1. Right to Inspect and Copy. You have the right to inspect and copy health information that may be used to make decisions about your care except to the extent that the information was compiled for use in a civil, criminal or administrative proceeding. We may deny your request to inspect and copy your health information in certain limited circumstances. If you are denied access to your health information, you may request that the denial be reviewed.

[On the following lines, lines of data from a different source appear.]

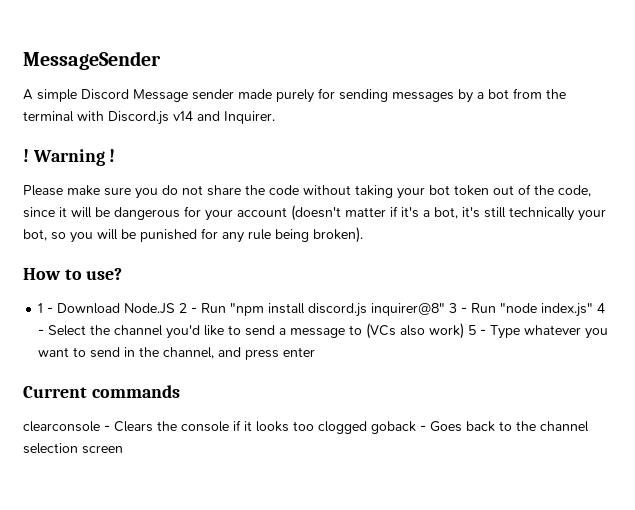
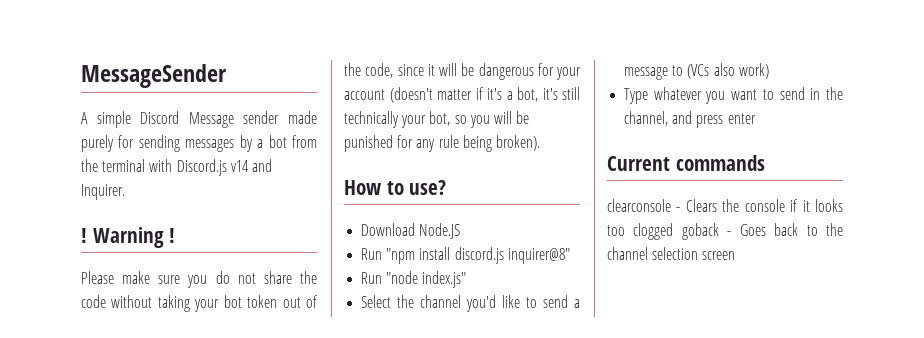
- 1 - Download Node.JS 2 - Run "npm install discord.js inquirer@8" 3 - Run "node index.js" 4 - Select the channel you'd like to send a message to (VCs also work) 5 - Type whatever you want to send in the channel, and press enter
+ Download Node.JS
+ Run "npm install discord.js inquirer@8"
+ Run "node index.js"
+ Select the channel you'd like to send a message to (VCs also work)
+ Type whatever you want to send in the channel, and press enter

2. Right to Amend. You have the right to request an amendment of your health information that is maintained by or for our clinic and is used to make health care decisions about you. We may deny your request if it is not properly submitted or does not include a reason to support your request. We may also deny your request if the information sought to be amended: (a) was not created by us, unless the person or entity that created the information is no longer available to make the amendment; (b) is not part of the information that is kept by or for our clinic; (c) is not part of the information which you are permitted to inspect and copy; or (d) is accurate and complete.
3. Right to an Accounting of Disclosures. You have the right to request an accounting of the disclosures of your health information made by us. This accounting will not include disclosures of health information that we made pursuant to a written authorization that you have signed.
4. Right to Request Restrictions. You have the right to request a restriction or limitation on certain uses and disclosures of your health information. We are not required to agree to your request. If we do agree, that agreement must be in writing and signed by you and us.
5. Right to Request Confidential Communications. You have the right to request that we communicate with you about your health care in a certain way or at a certain location. For example, you can ask that we only contact you at work or by mail.
Greater Nashua Mental Health Responsibilities
We will abide by the terms of this Notice, including any future revisions that we may make to the Notice as required or authorized by law. We reserve the right to change this Notice and to make the revised or changed Notice effective for health information we already have about you as well as any information we receive in the future. The privacy practices described in this Notice will be followed by:
1. Any health care professional authorized to enter information into your medical record created and/or maintained at our agency; and
2. All employees, students, residents, and other service providers who have access to your health information at our agency.
The individuals identified above will share your health information with each other only for purposes described in the Notice.
If you have any questions regarding this Notice or wish to receive additional information about our privacy practices, please contact GNMH Director of Quality and Compliance. If you believe your privacy rights have been violated, you may file a complaint with our agency or with the Secretary of the DHHS. To file a complaint with our agency, contact the GNMH Director of Quality and Compliance. All complaints must be submitted in writing. You will not be penalized for filing a complaint.